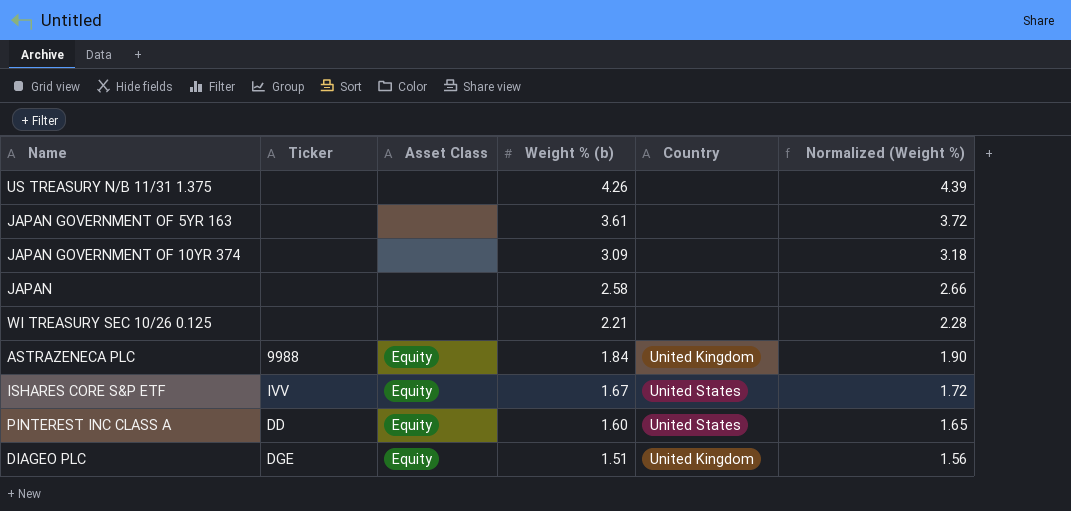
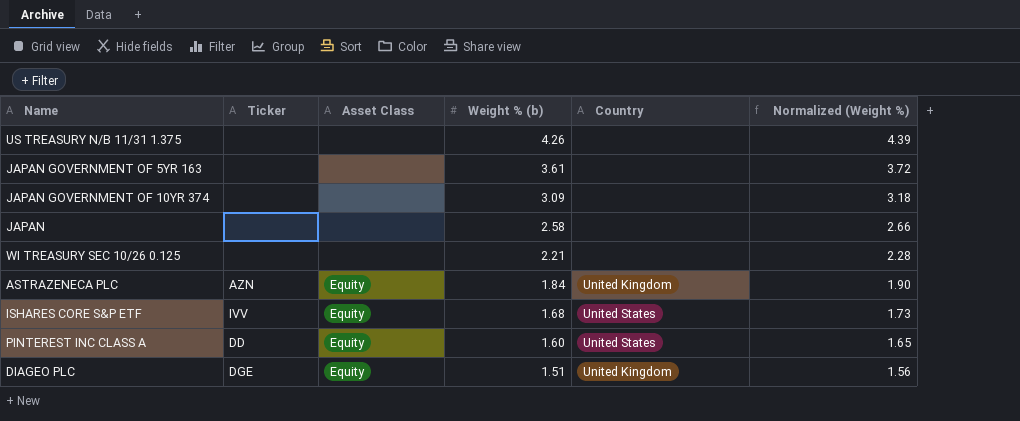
ASTRAZENECA PLC | Ticker: 9988 -> AZN
ISHARES CORE S&P ETF | Weight % (b): 1.67 -> 1.68
ISHARES CORE S&P ETF | Normalized (Weight %): 1.72 -> 1.73

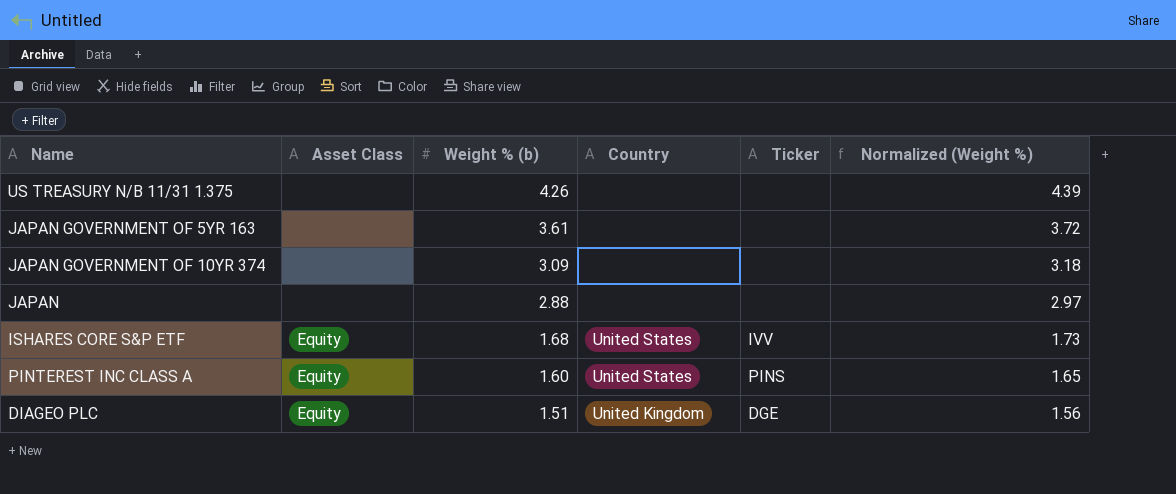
column Ticker | position: 2 -> 5
row WI TREASURY SEC 10/26 0.125: none | none | 2.21 | none | 2.28 -> none
row ASTRAZENECA PLC: AZN | Equity | 1.84 | United Kingdom | 1.90 -> none
JAPAN | Weight % (b): 2.58 -> 2.88
JAPAN | Normalized (Weight %): 2.66 -> 2.97
PINTEREST INC CLASS A | Ticker: DD -> PINS

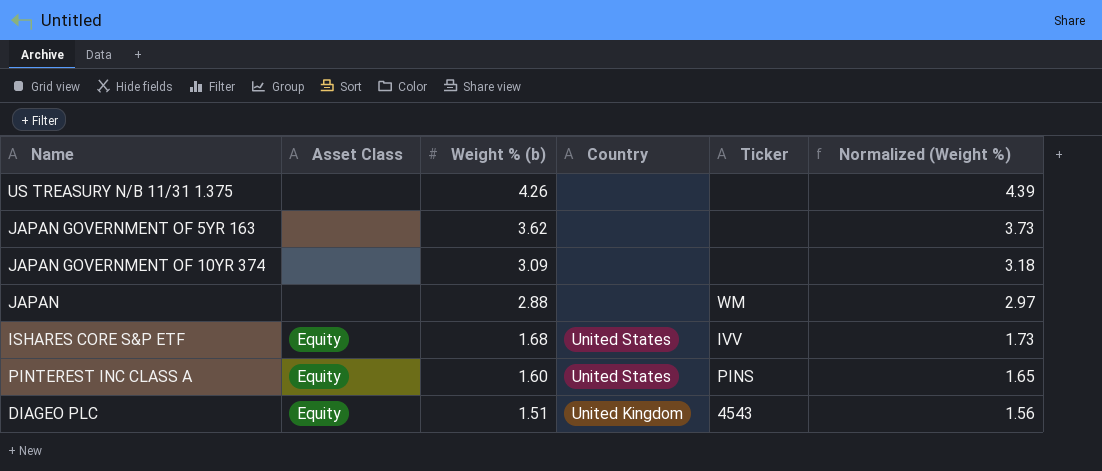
JAPAN GOVERNMENT OF 5YR 163 | Weight % (b): 3.61 -> 3.62
JAPAN GOVERNMENT OF 5YR 163 | Normalized (Weight %): 3.72 -> 3.73
JAPAN | Ticker: none -> WM
DIAGEO PLC | Ticker: DGE -> 4543

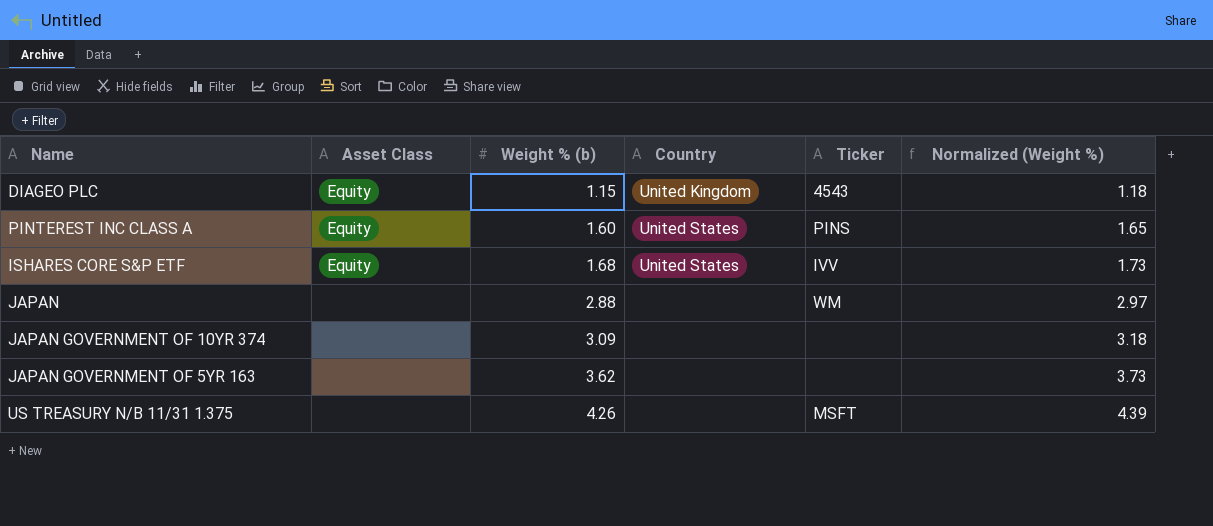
row order: Weight % (b) descending -> Weight % (b) ascending
DIAGEO PLC | Weight % (b): 1.51 -> 1.15
DIAGEO PLC | Normalized (Weight %): 1.56 -> 1.18
US TREASURY N/B 11/31 1.375 | Ticker: none -> MSFT

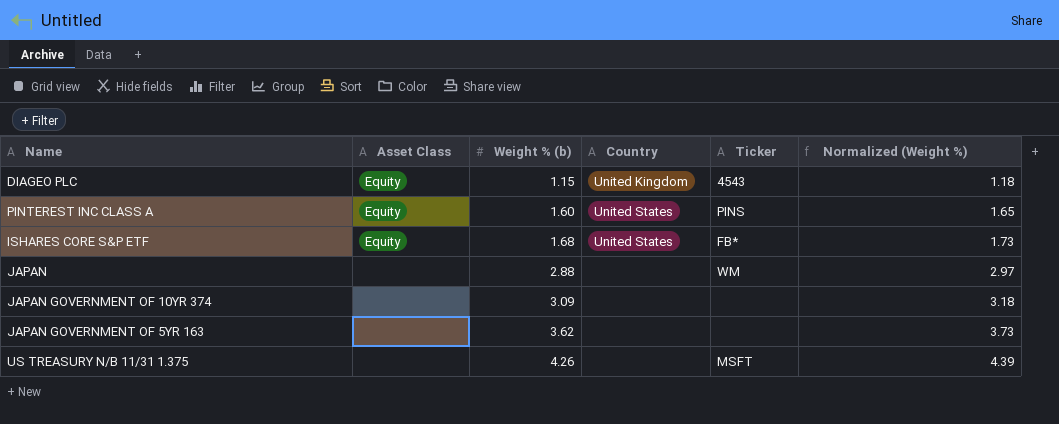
ISHARES CORE S&P ETF | Ticker: IVV -> FB*

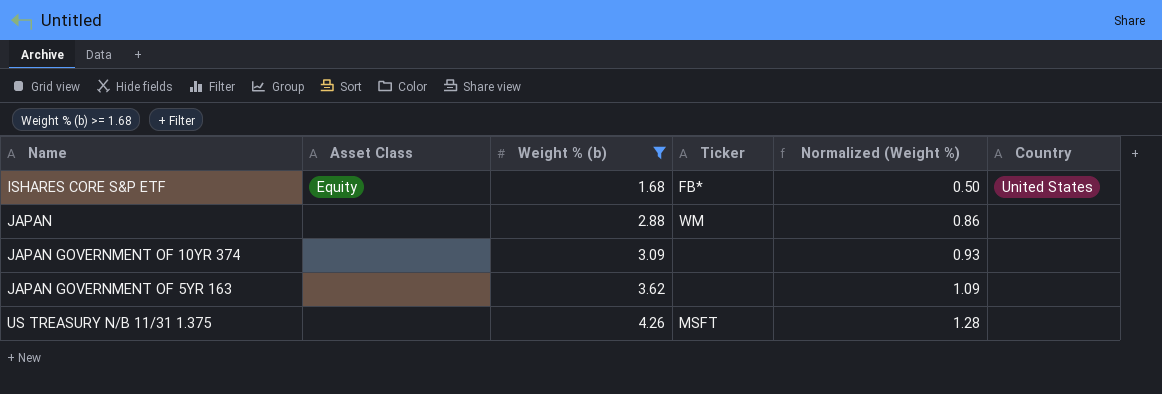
filter: none -> Weight % (b) >= 1.68
column Normalized (Weight %) | formula: [Weight % (b)] * 1.03 -> [Weight % (b)] * 0.3
column Country | position: 4 -> 6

________________

▸ What needs to be done
Everything in the listing must be copied exactly except the pictures.

▸ Solution
ASTRAZENECA PLC | Ticker: 9988 -> AZN
ISHARES CORE S&P ETF | Weight % (b): 1.67 -> 1.68
ISHARES CORE S&P ETF | Normalized (Weight %): 1.72 -> 1.73

column Ticker | position: 2 -> 5
row WI TREASURY SEC 10/26 0.125: none | none | 2.21 | none | 2.28 -> none
row ASTRAZENECA PLC: AZN | Equity | 1.84 | United Kingdom | 1.90 -> none
JAPAN | Weight % (b): 2.58 -> 2.88
JAPAN | Normalized (Weight %): 2.66 -> 2.97
PINTEREST INC CLASS A | Ticker: DD -> PINS

JAPAN GOVERNMENT OF 5YR 163 | Weight % (b): 3.61 -> 3.62
JAPAN GOVERNMENT OF 5YR 163 | Normalized (Weight %): 3.72 -> 3.73
JAPAN | Ticker: none -> WM
DIAGEO PLC | Ticker: DGE -> 4543

row order: Weight % (b) descending -> Weight % (b) ascending
DIAGEO PLC | Weight % (b): 1.51 -> 1.15
DIAGEO PLC | Normalized (Weight %): 1.56 -> 1.18
US TREASURY N/B 11/31 1.375 | Ticker: none -> MSFT

ISHARES CORE S&P ETF | Ticker: IVV -> FB*

filter: none -> Weight % (b) >= 1.68
column Normalized (Weight %) | formula: [Weight % (b)] * 1.03 -> [Weight % (b)] * 0.3
column Country | position: 4 -> 6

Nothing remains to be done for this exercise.